What this task involves:
Would you return the records below character for character, without any images?

Data for this task:
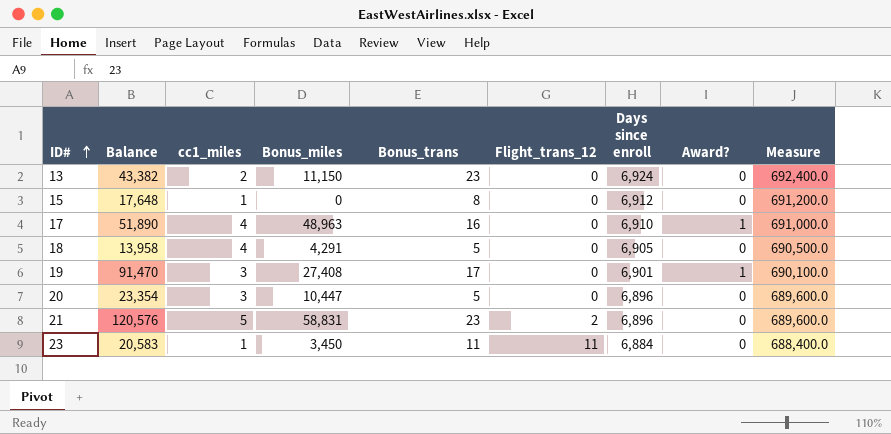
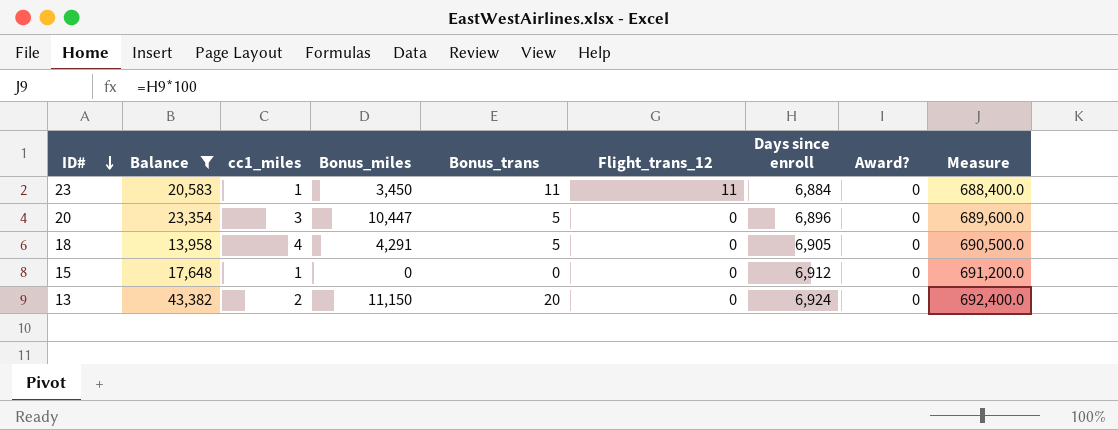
filter: none -> Balance <= 43,382
row order: ID# ascending -> ID# descending
15 | Bonus_trans: 8 -> 0
13 | Bonus_trans: 23 -> 20

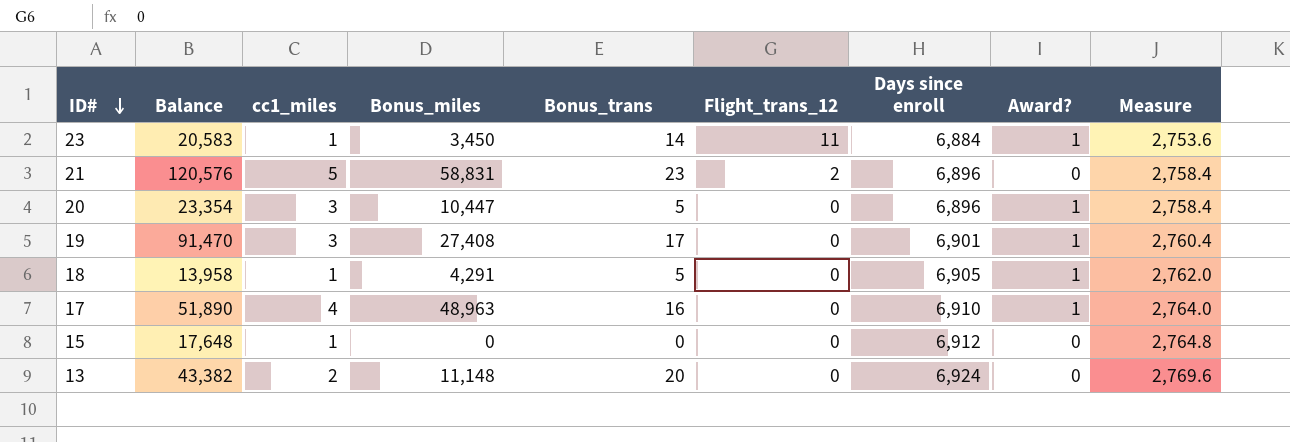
filter: Balance <= 43,382 -> none
column Measure | formula: [Days since enroll] * 100 -> [Days since enroll] * 0.4
23 | Bonus_trans: 11 -> 14
23 | Award?: 0 -> 1
20 | Award?: 0 -> 1
18 | cc1_miles: 4 -> 1
18 | Award?: 0 -> 1
13 | Bonus_miles: 11,150 -> 11,148

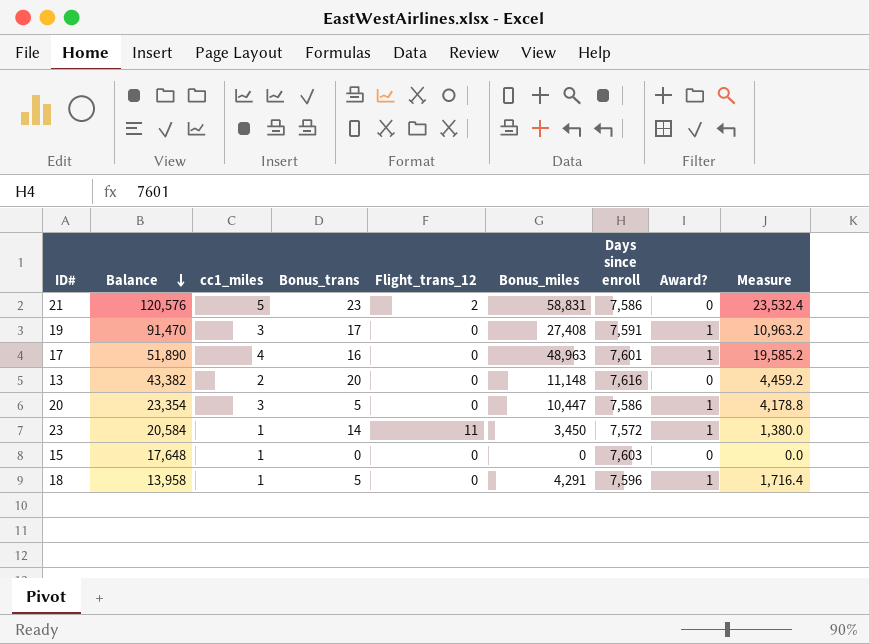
row order: ID# descending -> Balance descending
column Bonus_miles | position: 4 -> 6
column Measure | formula: [Days since enroll] * 0.4 -> [Bonus_miles] * 0.4
21 | Days since enroll: 6,896 -> 7,586
19 | Days since enroll: 6,901 -> 7,591
17 | Days since enroll: 6,910 -> 7,601
13 | Days since enroll: 6,924 -> 7,616
20 | Days since enroll: 6,896 -> 7,586
23 | Balance: 20,583 -> 20,584
23 | Days since enroll: 6,884 -> 7,572
15 | Days since enroll: 6,912 -> 7,603
18 | Days since enroll: 6,905 -> 7,596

Your response:
filter: none -> Balance <= 43,382
row order: ID# ascending -> ID# descending
15 | Bonus_trans: 8 -> 0
13 | Bonus_trans: 23 -> 20

filter: Balance <= 43,382 -> none
column Measure | formula: [Days since enroll] * 100 -> [Days since enroll] * 0.4
23 | Bonus_trans: 11 -> 14
23 | Award?: 0 -> 1
20 | Award?: 0 -> 1
18 | cc1_miles: 4 -> 1
18 | Award?: 0 -> 1
13 | Bonus_miles: 11,150 -> 11,148

row order: ID# descending -> Balance descending
column Bonus_miles | position: 4 -> 6
column Measure | formula: [Days since enroll] * 0.4 -> [Bonus_miles] * 0.4
21 | Days since enroll: 6,896 -> 7,586
19 | Days since enroll: 6,901 -> 7,591
17 | Days since enroll: 6,910 -> 7,601
13 | Days since enroll: 6,924 -> 7,616
20 | Days since enroll: 6,896 -> 7,586
23 | Balance: 20,583 -> 20,584
23 | Days since enroll: 6,884 -> 7,572
15 | Days since enroll: 6,912 -> 7,603
18 | Days since enroll: 6,905 -> 7,596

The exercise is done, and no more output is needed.